Im so sorry, i think putting down a well loved pet is one of the hardest things to do.


----------



## fish_doc (Jan 31, 2005)

It is hard to do. But sometimes it is the best thing to do. I had to put a dog down after she was part of the family for 18 years. From gradeschool till after I was married. Finally her kidneys went and she was dying from her own body slowing killing her due to blood poisoning. But it would have been selfish to make her go through that kind of pain so I could have her for a few more days. Since then I have had to go through that with 2 other dogs also so I know what you are going through. My heart is with you.


----------



## shev (Jan 18, 2005)

Wow that sucks. I know how you feel.
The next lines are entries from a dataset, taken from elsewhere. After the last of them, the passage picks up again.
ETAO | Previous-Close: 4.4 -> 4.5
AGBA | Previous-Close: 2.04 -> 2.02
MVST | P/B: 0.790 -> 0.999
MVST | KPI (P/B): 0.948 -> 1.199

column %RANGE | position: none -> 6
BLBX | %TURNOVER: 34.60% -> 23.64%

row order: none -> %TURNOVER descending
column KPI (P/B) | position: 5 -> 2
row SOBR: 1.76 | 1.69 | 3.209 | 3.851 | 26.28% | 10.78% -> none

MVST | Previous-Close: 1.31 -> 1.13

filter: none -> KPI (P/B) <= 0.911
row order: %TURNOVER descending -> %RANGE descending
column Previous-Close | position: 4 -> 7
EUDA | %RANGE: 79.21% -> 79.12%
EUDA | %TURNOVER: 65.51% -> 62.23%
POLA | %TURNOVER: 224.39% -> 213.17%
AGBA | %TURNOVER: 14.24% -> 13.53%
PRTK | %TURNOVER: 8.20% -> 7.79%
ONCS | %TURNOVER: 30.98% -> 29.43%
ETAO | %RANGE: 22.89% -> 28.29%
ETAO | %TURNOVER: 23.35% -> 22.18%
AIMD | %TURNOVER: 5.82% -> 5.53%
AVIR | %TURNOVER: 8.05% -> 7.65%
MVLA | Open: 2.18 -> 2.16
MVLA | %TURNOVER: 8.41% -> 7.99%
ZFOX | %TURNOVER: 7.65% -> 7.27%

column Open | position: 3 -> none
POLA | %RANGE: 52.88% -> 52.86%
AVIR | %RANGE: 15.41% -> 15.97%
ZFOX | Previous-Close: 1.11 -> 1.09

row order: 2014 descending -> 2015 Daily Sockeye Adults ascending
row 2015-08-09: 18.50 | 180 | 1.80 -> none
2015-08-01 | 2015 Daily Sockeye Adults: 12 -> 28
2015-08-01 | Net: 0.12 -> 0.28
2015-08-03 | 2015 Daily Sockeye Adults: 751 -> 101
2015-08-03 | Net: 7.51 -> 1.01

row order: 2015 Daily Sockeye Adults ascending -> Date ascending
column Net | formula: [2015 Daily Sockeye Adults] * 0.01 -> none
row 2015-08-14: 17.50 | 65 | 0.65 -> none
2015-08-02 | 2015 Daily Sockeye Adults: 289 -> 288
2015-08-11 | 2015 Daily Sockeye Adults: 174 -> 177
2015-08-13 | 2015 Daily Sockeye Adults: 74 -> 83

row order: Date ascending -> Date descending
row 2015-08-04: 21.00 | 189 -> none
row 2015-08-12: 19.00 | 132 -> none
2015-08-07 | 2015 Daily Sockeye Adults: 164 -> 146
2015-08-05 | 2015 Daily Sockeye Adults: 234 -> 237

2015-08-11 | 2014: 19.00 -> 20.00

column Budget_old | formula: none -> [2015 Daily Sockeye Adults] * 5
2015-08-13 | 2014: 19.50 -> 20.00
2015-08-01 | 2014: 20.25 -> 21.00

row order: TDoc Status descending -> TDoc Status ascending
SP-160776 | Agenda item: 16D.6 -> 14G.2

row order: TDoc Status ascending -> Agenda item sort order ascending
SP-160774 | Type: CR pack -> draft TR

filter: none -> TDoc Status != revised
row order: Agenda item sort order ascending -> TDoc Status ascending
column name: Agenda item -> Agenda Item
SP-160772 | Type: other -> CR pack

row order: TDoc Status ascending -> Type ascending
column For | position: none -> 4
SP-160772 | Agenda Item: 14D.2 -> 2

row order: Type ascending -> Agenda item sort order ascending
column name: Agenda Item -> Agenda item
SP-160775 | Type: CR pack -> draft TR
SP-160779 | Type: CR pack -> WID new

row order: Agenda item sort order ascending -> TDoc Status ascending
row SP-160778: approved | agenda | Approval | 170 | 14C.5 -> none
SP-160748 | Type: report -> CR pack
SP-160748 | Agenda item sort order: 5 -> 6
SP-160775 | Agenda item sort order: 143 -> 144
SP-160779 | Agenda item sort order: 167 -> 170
I also woke up one morning to find my grandmas dog not moving. apparently it had a stroke. when we took her in we brought the other dog along too because she was also having problems and thought they could be related to the other dog. The vet told us the other dog (who was only 10 years old) had major digestive problems and could no longer pass waste by herself. I was there when she had to simotaneously  put down both dogs. tough day.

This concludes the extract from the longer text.